##### SUPPLIED RECORDS #####
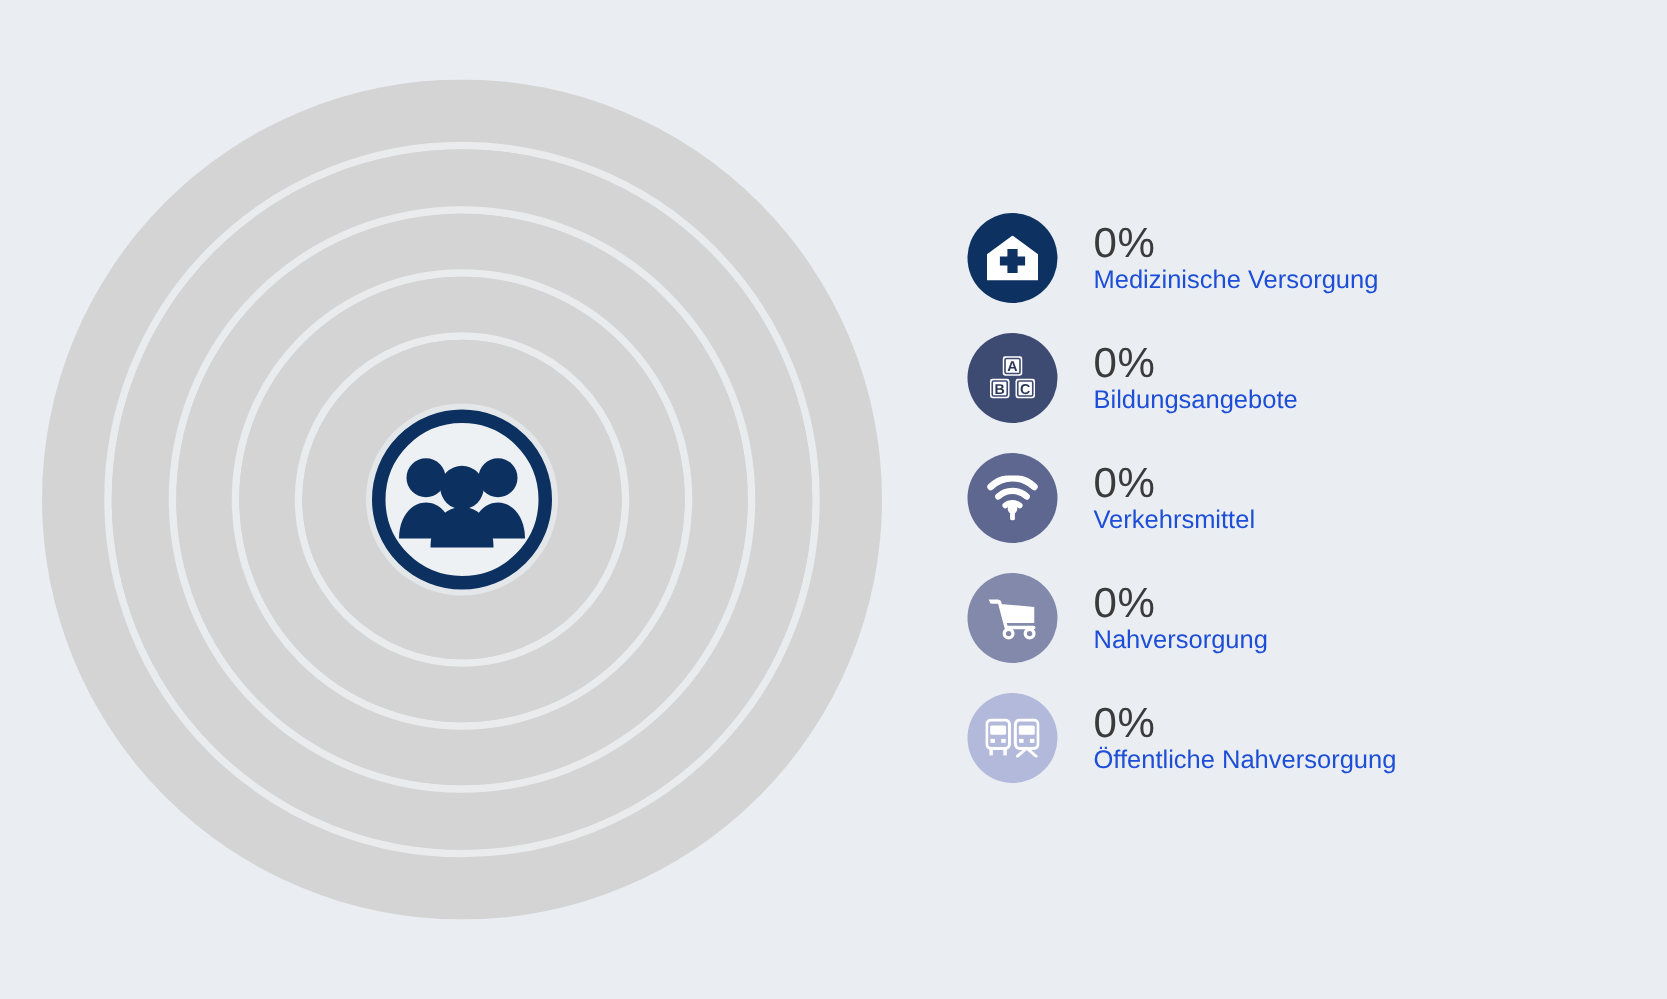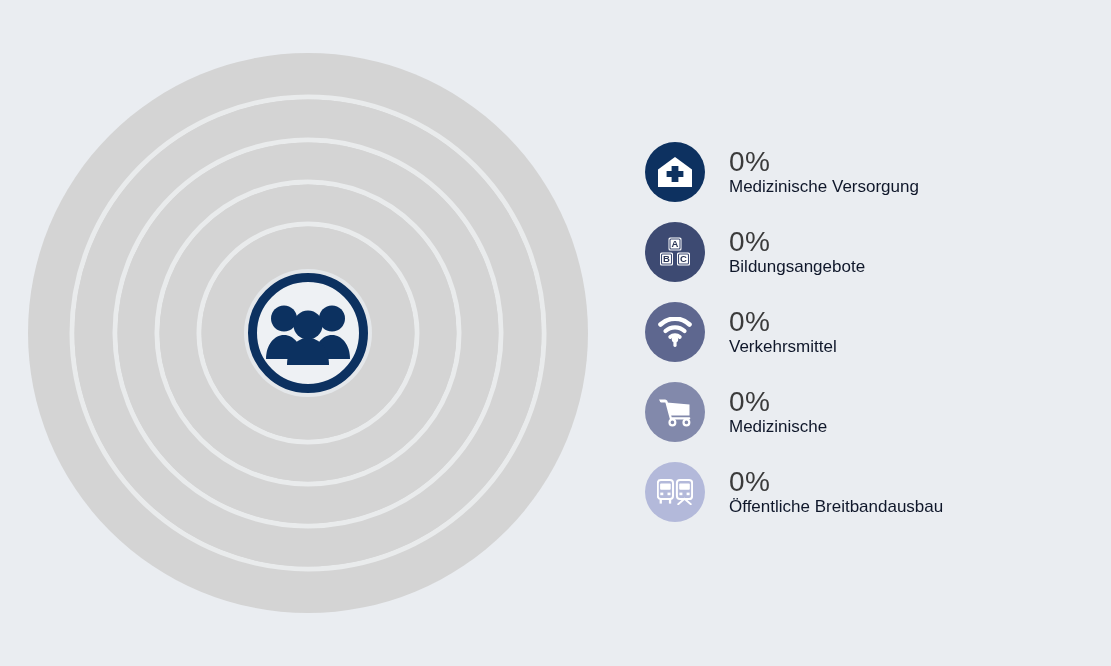--- a/index.html
+++ b/index.html
@@ -50,21 +50,21 @@
   .legend-text { display: flex; flex-direction: column; justify-content: center; }
   .legend-value {
     font-size: 28px;
     color: #3b3b3b;
     line-height: 1.06;
     letter-spacing: 0.5px;
     font-weight: 400;
   }
   .legend-label {
     font-size: 17px;
-    color: #0f172a;
+    color: #1d4ed8;
     line-height: 1.25;
     font-weight: 400;
     white-space: nowrap;
   }
 </style>
 </head>
 <body>
 
 <div id="radar-wrap">
   <svg id="radar-svg" viewBox="0 0 560 560" xmlns="http://www.w3.org/2000/svg">
@@ -163,21 +163,21 @@
       <svg width="34" height="30" viewBox="0 0 34 30" aria-hidden="true">
         <path d="M1 2.6 h6.2 a1.6 1.6 0 0 1 1.6 1.6 v1.3 h-5.6 a1.4 1.4 0 0 1 -1.4 -1.4 z" fill="#ffffff"></path>
         <path d="M8.8 5.6 L31.5 7.6 L31.5 18.4 L12.2 18.4 Z" fill="#ffffff"></path>
         <path d="M8.3 4.4 L12.8 21.3 h18.4" fill="none" stroke="#ffffff" stroke-width="2.3" stroke-linecap="round" stroke-linejoin="round"></path>
         <circle cx="14.4" cy="25.4" r="2.9" fill="none" stroke="#ffffff" stroke-width="2.2"></circle>
         <circle cx="28.4" cy="25.4" r="2.9" fill="none" stroke="#ffffff" stroke-width="2.2"></circle>
       </svg>
     </span>
     <span class="legend-text">
       <span class="legend-value">0%</span>
-      <span class="legend-label">Medizinische</span>
+      <span class="legend-label">Nahversorgung</span>
     </span>
   </div>
 
   <div class="legend-item">
     <span class="legend-icon" style="background:#b3b9da">
       <svg width="36" height="26" viewBox="0 0 36 26" aria-hidden="true">
 
         <g>
           <rect x="0.8" y="1" width="15.2" height="19" rx="3" fill="none" stroke="#ffffff" stroke-width="2"></rect>
           <rect x="3.1" y="4.6" width="10.6" height="6.2" rx="1" fill="#ffffff"></rect>
@@ -192,17 +192,17 @@
           <rect x="22.2" y="4.6" width="10.6" height="6.2" rx="1" fill="#ffffff"></rect>
           <rect x="22.4" y="13.6" width="3" height="2.6" fill="#ffffff"></rect>
           <rect x="29.6" y="13.6" width="3" height="2.6" fill="#ffffff"></rect>
           <path d="M27.5 19.8 L21.2 25.2" stroke="#ffffff" stroke-width="1.9" stroke-linecap="round"></path>
           <path d="M27.5 19.8 L33.8 25.2" stroke="#ffffff" stroke-width="1.9" stroke-linecap="round"></path>
         </g>
       </svg>
     </span>
     <span class="legend-text">
       <span class="legend-value">0%</span>
-      <span class="legend-label">Öffentliche Breitbandausbau</span>
+      <span class="legend-label">Öffentliche Nahversorgung</span>
     </span>
   </div>
 
 </div>
 
 </body></html>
#####
PROBLEM: Show each line of the records above containing "Nahversorgung".

ANSWER SPACE:
+      <span class="legend-label">Nahversorgung</span>
+      <span class="legend-label">Öffentliche Nahversorgung</span>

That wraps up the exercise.